Another XMLRPC communication error

JeGr

@mse said in Another XMLRPC communication error:

The interface seems to be configured correctly... or is the /32 CIDR wrong here?

/32 is wrong, you need at least a /30 or /29 to set up the net between the two nodes.

Set node 1 to 192.168.4.1/30 and the other to 192.168.4.2/30 and it should work. I'd use a ICMP any any rule for testing so to not run into problems with sync_net or sync_address.

With using the correct subnetting perhaps your XMLRPC error will vanish, too.

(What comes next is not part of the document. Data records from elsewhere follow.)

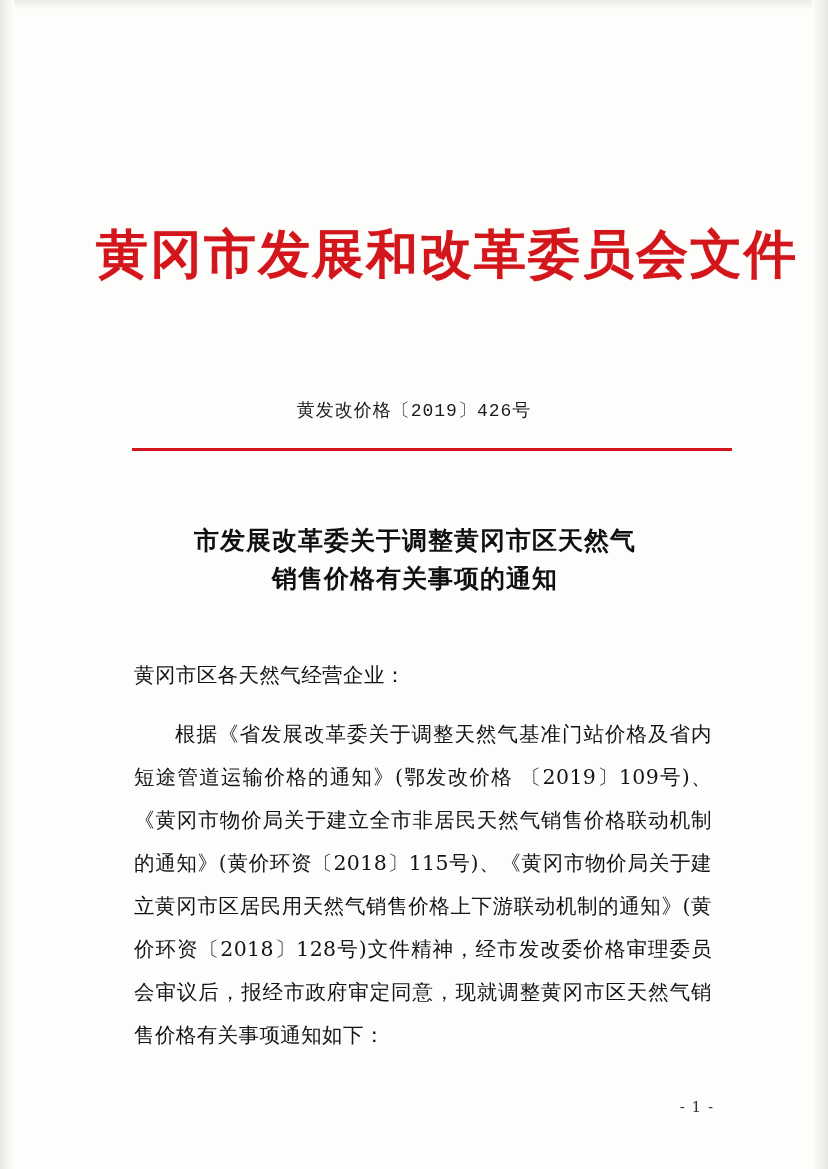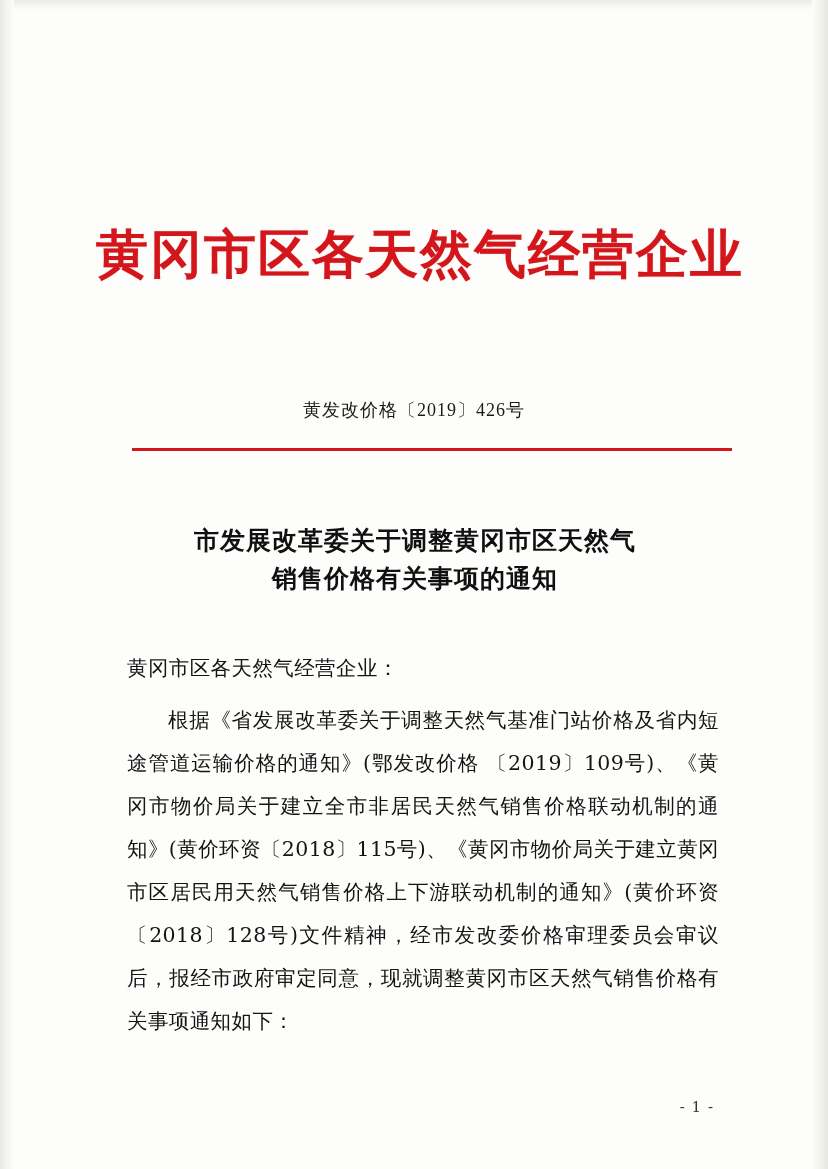"黄冈市区各天然气经营企业" div.masthead { text: 区各天然气经营企业 -> 发展和改革委员会文件 }
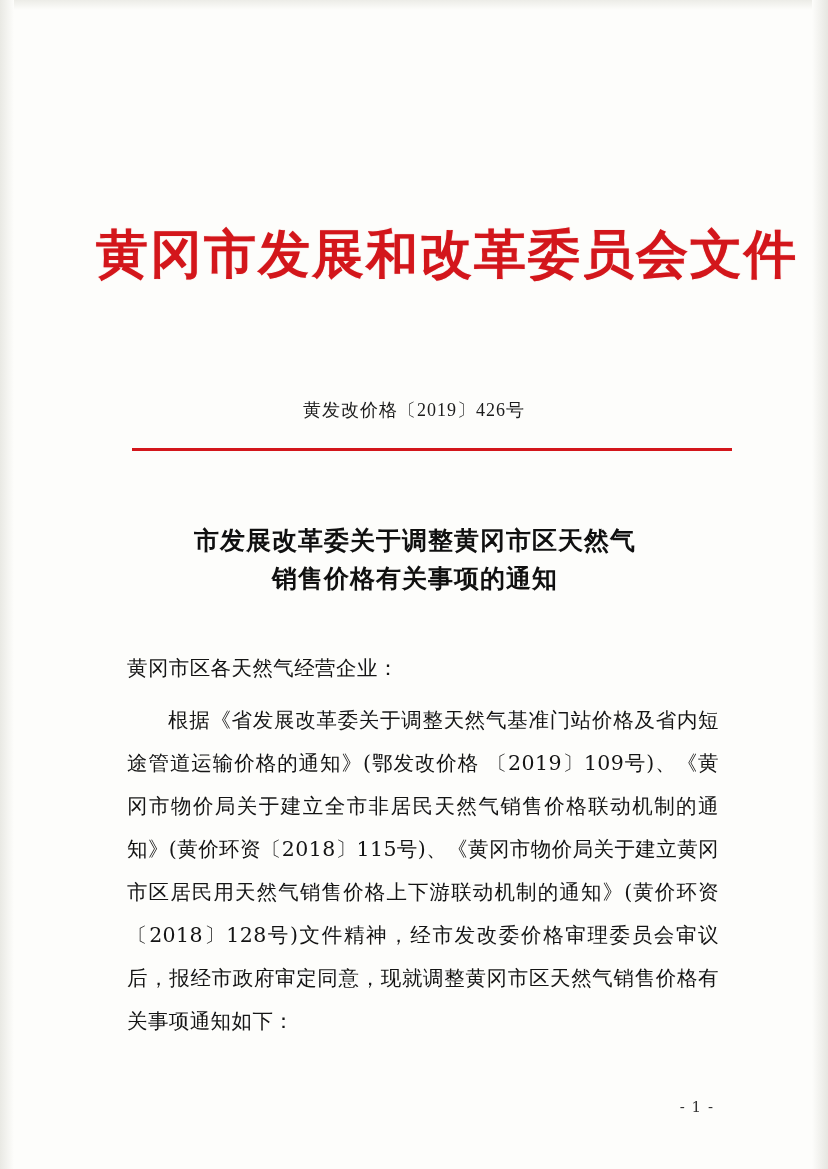"黄发改价格〔2019〕426号" .doc-number { font-family: Liberation Serif, serif -> Liberation Mono, monospace }
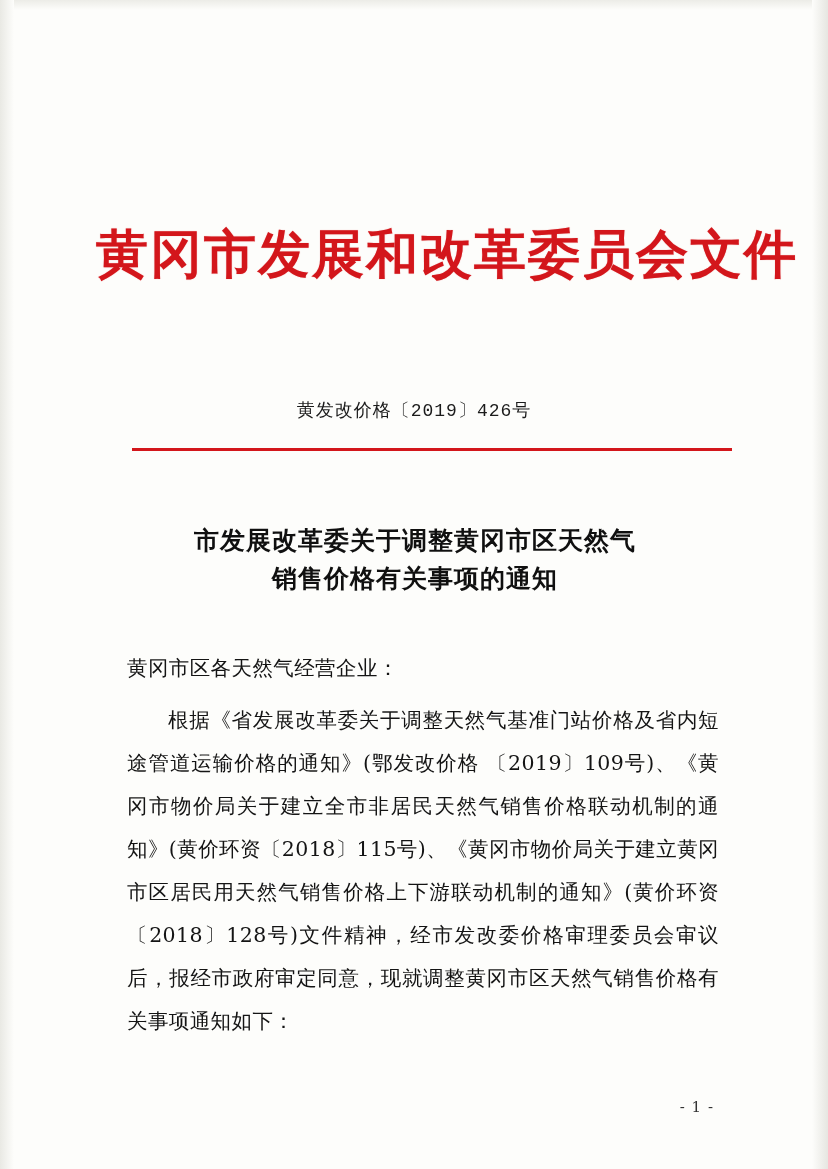"黄冈市区各天然气经营企业：" .body-text p { margin: 9px -> 16px }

Also don't understand how you use DHCP but manually configure an IP in the fields below. Should simply be Static IP IMHO. And how are those other interfaces (WAN/LAN) able to work with each other if you configure them as /32? You have to use the correct netmask of the subnet, not a single IP /32. How else should node 1 be able to reach its peer on LAN/WAN when trying to speak CARP? That setup seems very buggy.

mse

@Derelict
Thanks. The admin UI is running at 443. Port-Ping works and I can see log entries for synchronisation attempts too (all green). But the sync message is still failure.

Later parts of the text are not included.